■ **Requirement**: Your answer should be the lines below from the one holding "[70,246,153,261] \subsection ->" through the one holding "[70,390,153,405] \subsection ->", copied exactly and with nothing else.

■ **Material provided**:
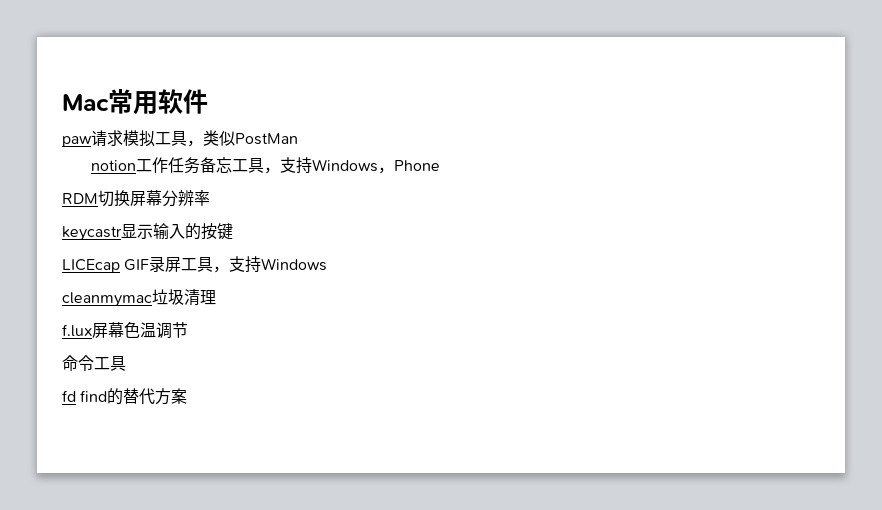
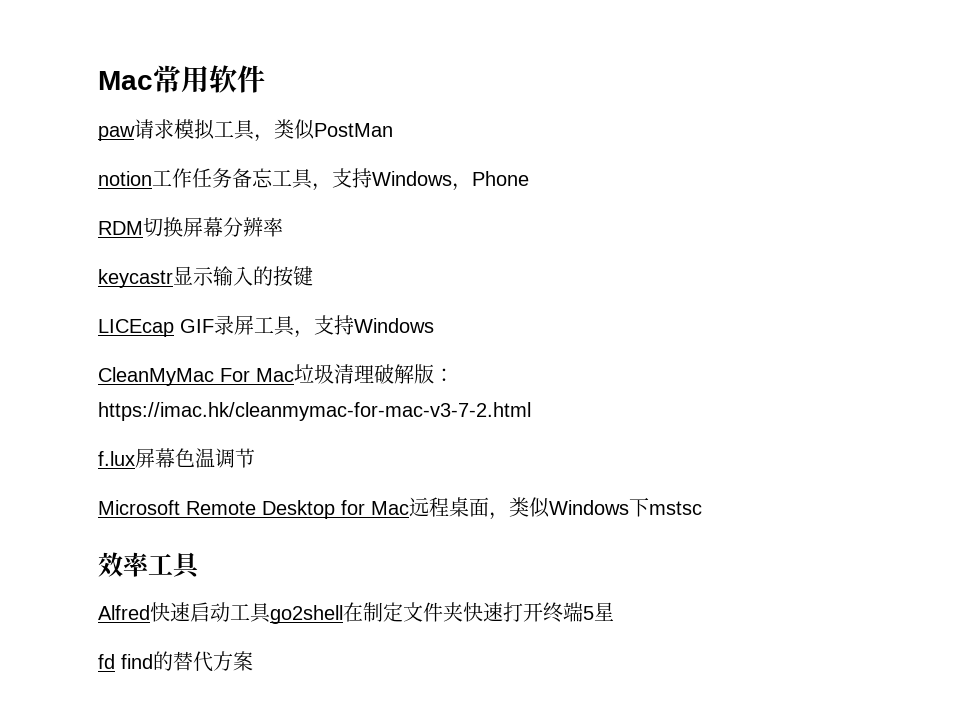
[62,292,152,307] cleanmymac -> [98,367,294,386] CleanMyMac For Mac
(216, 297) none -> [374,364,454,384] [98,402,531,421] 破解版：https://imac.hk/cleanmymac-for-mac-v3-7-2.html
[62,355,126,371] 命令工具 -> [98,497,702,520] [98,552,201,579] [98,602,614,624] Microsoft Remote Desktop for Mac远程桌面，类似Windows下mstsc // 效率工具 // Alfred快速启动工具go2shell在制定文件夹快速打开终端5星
--
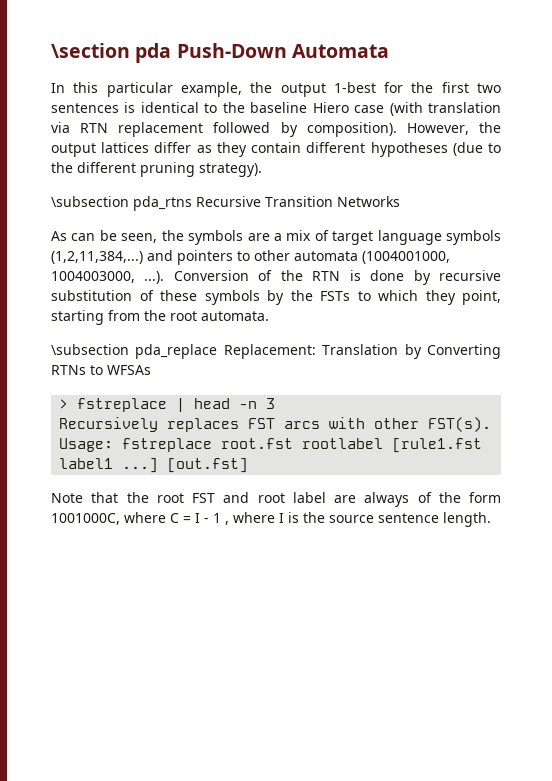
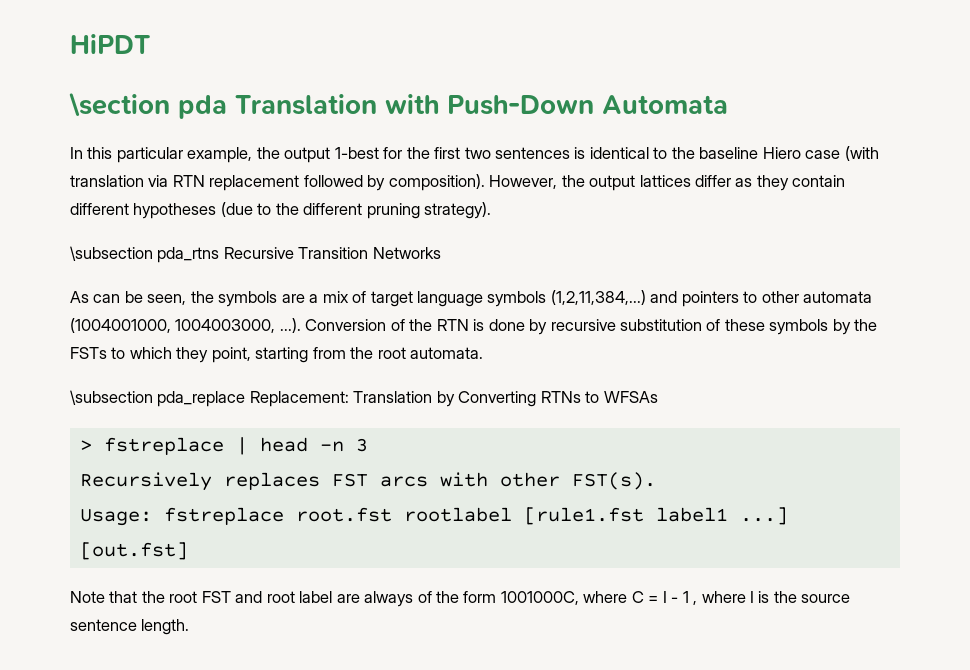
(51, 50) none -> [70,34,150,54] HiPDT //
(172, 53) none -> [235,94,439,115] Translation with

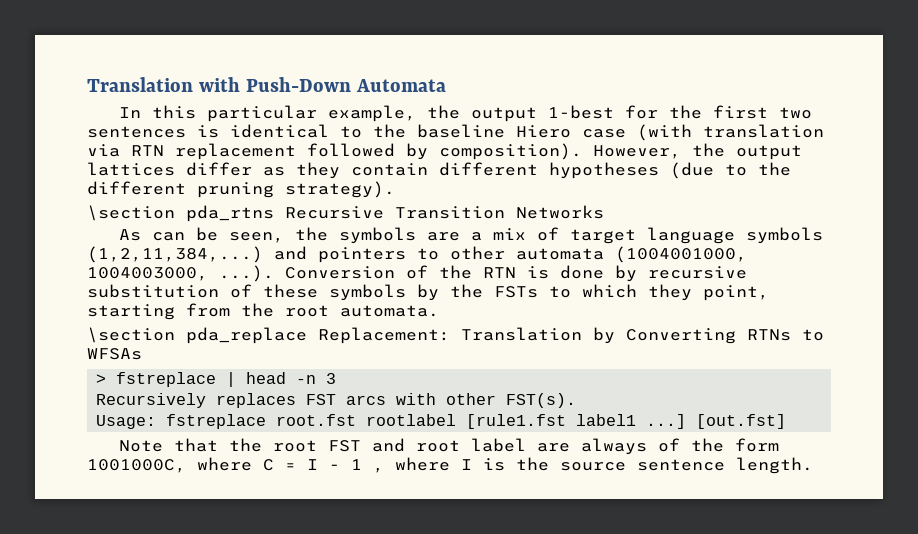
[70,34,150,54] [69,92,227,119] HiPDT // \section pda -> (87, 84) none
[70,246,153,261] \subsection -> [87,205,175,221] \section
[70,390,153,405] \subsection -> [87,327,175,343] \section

■ **Reply to the task**:
[70,246,153,261] \subsection -> [87,205,175,221] \section
[70,390,153,405] \subsection -> [87,327,175,343] \section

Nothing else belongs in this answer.